Repository files navigation

Velvet

Velvet

A local-first, push-to-talk speech-to-text desktop app with an audio-reactive 3D orb. No cloud, no API keys.

Velvet is an Electron desktop app that transcribes your voice entirely on-device using Whisper (large-v3 via faster-whisper). It runs as a frameless, translucent always-on-top window with a Three.js/GLSL orb that morphs and changes color in response to your live microphone input. All audio capture and inference happen on your own machine; nothing leaves localhost.

What's hard about this

The interesting engineering is in stitching three runtimes (a Chromium renderer, an Electron main process, and a Python inference process) into something that feels like one fluid app.

  • On-device Whisper as a managed sidecar. Electron's main process spawns a Python Flask server (server.py, port 5111) as a child process at launch and pipes its stdout/stderr back. The renderer never touches the model directly: it drives recording over a small localhost HTTP API (/record, /stop, /partial, /transcribe, /status).
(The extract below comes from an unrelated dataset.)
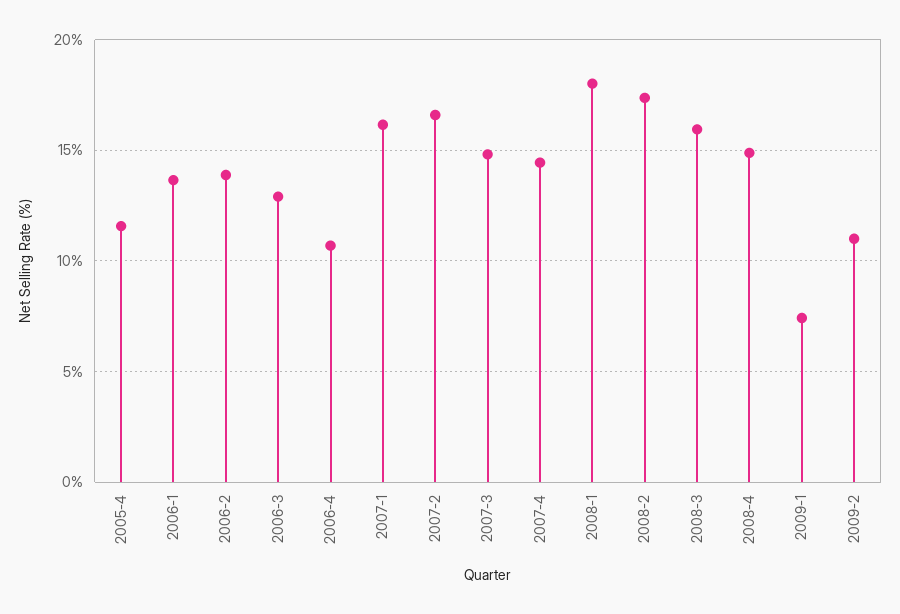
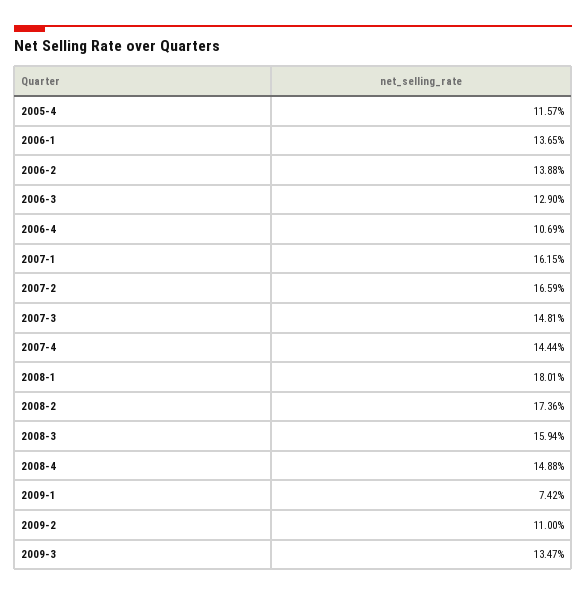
2009-3: none -> 13.47

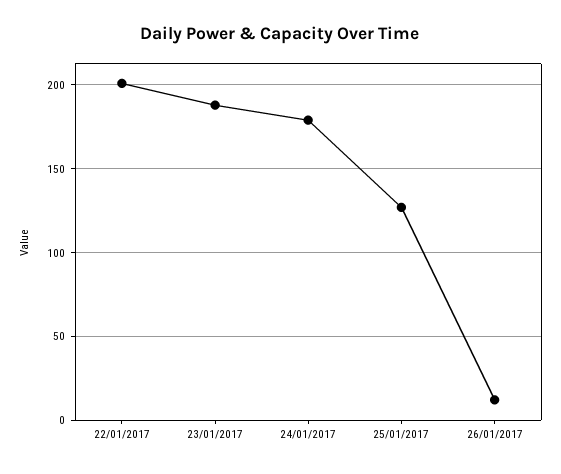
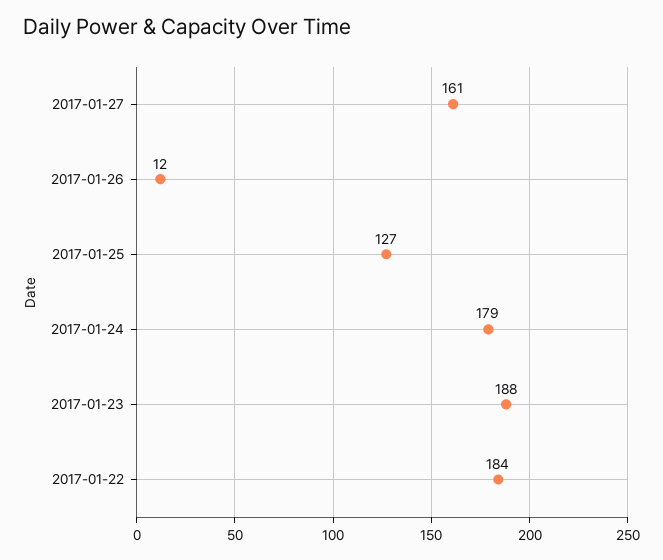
22/01/2017: 200 -> 184
2017-01-27: none -> 161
The model loads on a background thread so the Flask event loop stays responsive while large-v3 warms up, and the renderer polls /status (90s timeout) before enabling the record button.

  • CUDA-with-CPU-fallback that actually verifies the GPU. Loading the model on device="cuda" succeeds even when cuDNN is missing, then explodes at first inference. So load_model() runs a throwaway transcription on a buffer of zeros immediately after the CUDA load; only if that round-trips does it commit to GPU. Any exception falls back to a CPU int8 model. The GPU path uses int8_float16 (int8 weights, fp16 activations) specifically to fit large-v3 in 8GB VRAM. cuDNN/cuBLAS DLLs from the pip-installed nvidia-* packages are injected into the DLL search path at import time via os.add_dll_directory, which is the usual reason a Windows faster-whisper GPU build silently won't load.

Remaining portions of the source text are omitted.